İnsanoğlu doğar, gelişir ve ölür. Ben çok kez ölmüştüm. Öldürülmüştüm. Sadece nefes alıp vermeyi kesmek, mezara girmek değildi benim için. Bir bıçak, silah da değildi katilim. Ama ruhumdu ölen, katilimdi acı sözler. Geçerdi her şey. Geçip giderdi onca acılı zaman. Fakat geçmeyecek bir şey vardı. Kalbimde, sozsuz acı, kabuk bağlamış yaralar ve Bora' nın darbeleri...
Ruhuma işleyen sözlerinin arasında duyduğum yankılı seslerle çömdüm. En ufak ses bile gürültüye sebep oluyordu. Gözüm kararıyor, titriyordum. Burnumda hissettiğim sıcak huylanmayla kanamaya başladığını anladım fakat vücudum felç olmuşcasına hareket etmiyordu. Tek hissettiğim soğuk oda, gördüğümse sonsuz karartıydı. Olduğum yerde durup yardım beklemekten başka çarem yoktu. Nefes almaya çalışırken Alptuğ' un sesi kulağımda çınladı.
"Bu senin suçun Bora!." Sahi bu durumda olmamın sebebi o muydu. Yapmış mıydı bana bunu. "Senden bir kez daha nefret ediyorum küçük kardeşim."
"Kapa çeneni." Diye cevap verdi. Sesi titriyor, hafif kekeliyordu. "Ben sadece doğrularımı söyledim."
"Senin doğrularının bir önemi yok. O hasta." Ayağa kalkıp hasta değilim demeyi denedim ama gözlerimi açacak gücüm dahi yoktu. Büyük ihtimalle bayıldığımı düşünüyorlardı. Çok susamıştım. Dilim neredeyse damağıma yapışıyordu. Güçsüz çıkan sesimle "su." Dedim
"Se..serkan. Bi..birşey istiyor." Ah annem. Sesi fazlasıyla duygu barındırıyordu.
Ağlamaktan harap olmuş olmalıydı.Babam olduğunu düşündüğüm gölge bedenimi kaplarken "Börte' m. Ne istiyorsun." Dedi. Başımda dikilmeye devam edince "Su." Diye yineledim.
Bir bardak suyu içirdikten sonra cam bardağı hızla masaya bıraktı. Kırılma sesiyle birlikte bedenim yeniden titrerken babam dehşetle yüzümü elleri arasına aldı. "Özür dilerim. İsteyerek olmadı." Bilincim yerindeydi fakat gözlerimi açamıyor, hareket edemiyordum. Özür dilemek için tek sebebi bu muydu. Hasta olduğumu defalarca yüzüme vururken içi acımamış mıydı. Kızının o masada hayat bulduğunu, uzun zaman sonra o kadar güldüğünü, sohbet ettiğini... En önemlisi de kendi olduğunu. Ama mahfetmişti.

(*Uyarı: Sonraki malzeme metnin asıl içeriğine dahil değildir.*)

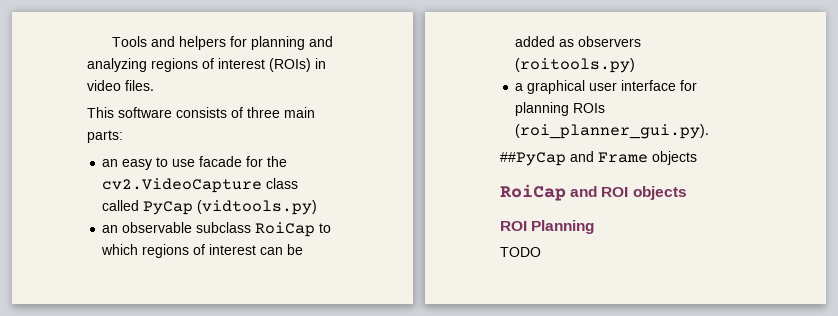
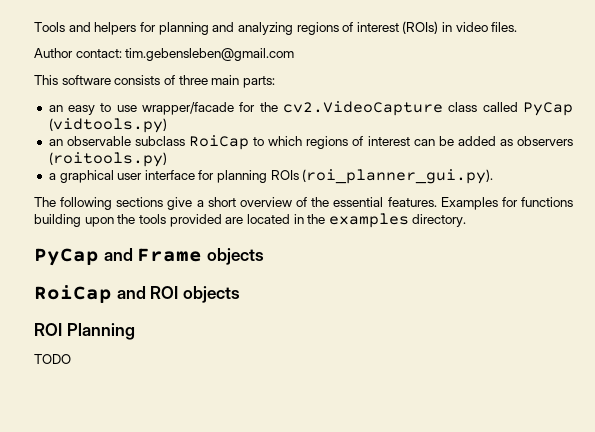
+ Author contact: tim.gebensleben@gmail.com
- an easy to use facade for the cv2.VideoCapture class called PyCap (vidtools.py)
+ an easy to use wrapper/facade for the cv2.VideoCapture class called PyCap (vidtools.py)
- ##PyCap and Frame objects
+ The following sections give a short overview of the essential features. Examples for functions building upon the tools provided are located in the examples directory.
+ PyCap and Frame objects

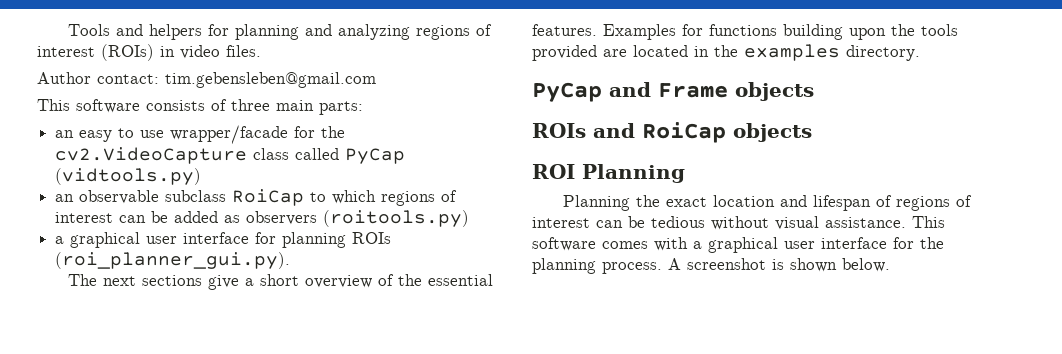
- The following sections give a short overview of the essential features.
+ The next sections give a short overview of the essential features.
- RoiCap and ROI objects
+ ROIs and RoiCap objects
- TODO
+ Planning the exact location and lifespan of regions of interest can be tedious without visual assistance. This software comes with a graphical user interface for the planning process. A screenshot is shown below.

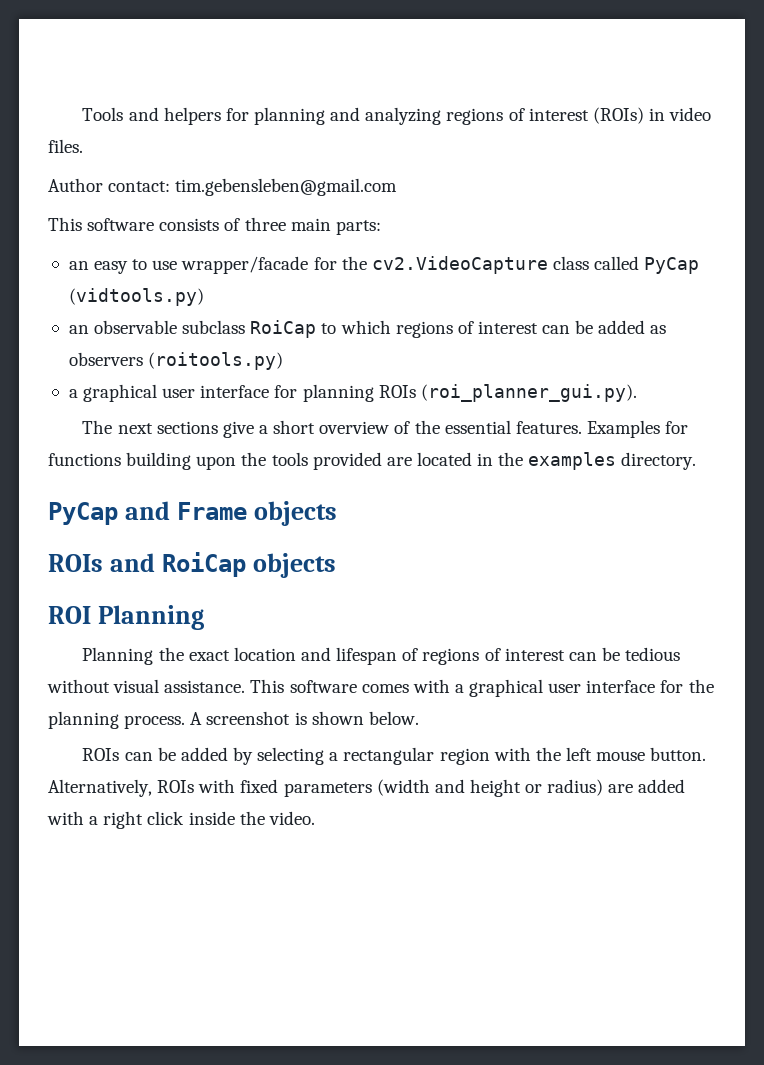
+ ROIs can be added by selecting a rectangular region with the left mouse button. Alternatively, ROIs with fixed parameters (width and height or radius) are added with a right click inside the video.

"Serkan Bey hastaneye götürmemiz en doğrusu." Vural bey' in önerisi üzerine Sare Hanım "çok kan kaybediyor." Dedi burun kanamamı kastederek. Şimdiye durmuş olması gerekirdi.
Bora' nın duygularının en derinlerine inmeyi, yüz ifadesi görmeyi çok istiyordum. Neler hissettiğini öğrenmek için nelerimi vermezdim ki. Gözlerimi açmaya çalıştıştım fakat ağır bir yük gözkapaklarımı aşağa çekiyordu sanki. Yapamadım.
Güçlü kollar, belimi kavrarken yeniden gözlerimi açmayı denedim. Üstümden tır geçmiş gibi hissediyordum. İlk denemede başarısız olsam da sonunda yavaşça açtım. Net olmayan yüzü, matlaşmış kömür gözlerinden tanıdım. Alptuğ. "Açın kapıyı!."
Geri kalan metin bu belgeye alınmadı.